Before closing at 405/dollar on Tuesday, a day after the Easter holidays, the local unit had closed flat at 410/dollar for seven consecutive days.
As a result, currency analysts had expressed concerns over the exchange rate resistance to the CBN’s continued dollar supply into the forex market aimed at bridging the gap between parallel and official exchange rates.
Last week, some currency analysts predicted the naira would appreciate this week if the central bank sustained its interventions in the market.
Some experts, however, expressed doubt that the CBN possessed the stock of forex to wage the currency war against speculators.

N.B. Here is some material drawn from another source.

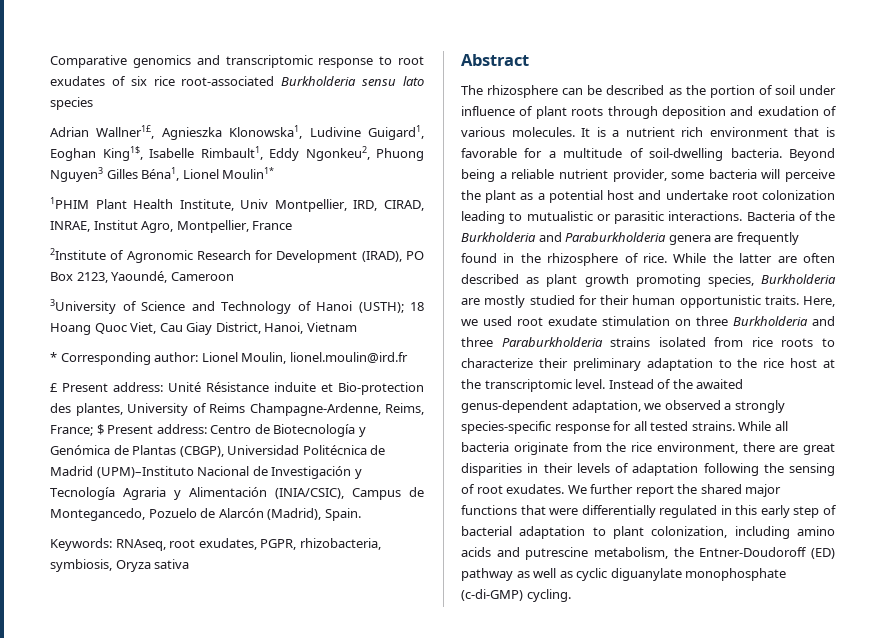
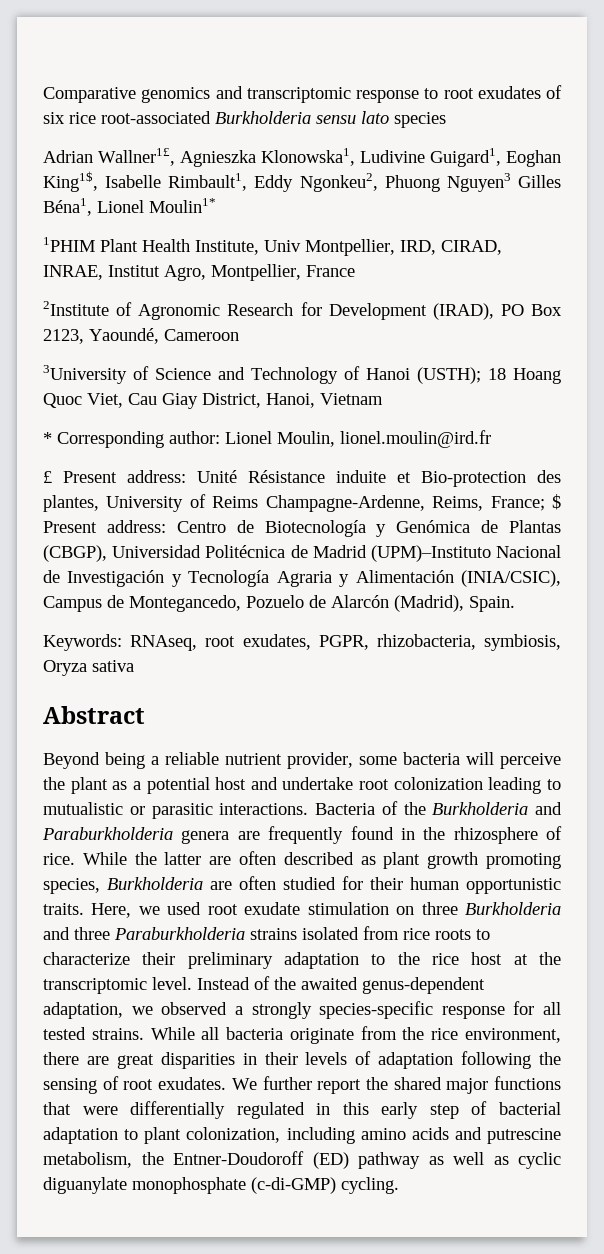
- The rhizosphere can be described as the portion of soil under influence of plant roots through deposition and exudation of various molecules. It is a nutrient rich environment that is favorable for a multitude of soil-dwelling bacteria.
- While the latter are often described as plant growth promoting species, Burkholderia are mostly studied for their human opportunistic traits.
+ While the latter are often described as plant growth promoting species, Burkholderia are often studied for their human opportunistic traits.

But the regulator has assured the market participants that with the external reserves currently at $30bn and with oil hovering above $50/barrel, it will sustain the regular dollar injections.
The local currency had closed at 375/dollar about three weeks ago amid record dollar injections by the central bank.
Last week, commercial banks could not purchase $39m out of the $100m offered for sale by the CBN on Thursday due to shortage of naira.
A breakdown of the CBN’s $280 intervention on Tuesday showed that invisibles such as Business Travel Allowance, Personal Travel Allowance, medical bills and tuition received $80m, while the Small and Medium Enterprises window received $100m. Together with the wholesale bid auction of $100m, the CBN sold $280m into the market.
The bank’s spokesman, Mr. Isaac Okorafor, said the CBN was committed to supplying forex to genuine bank customers.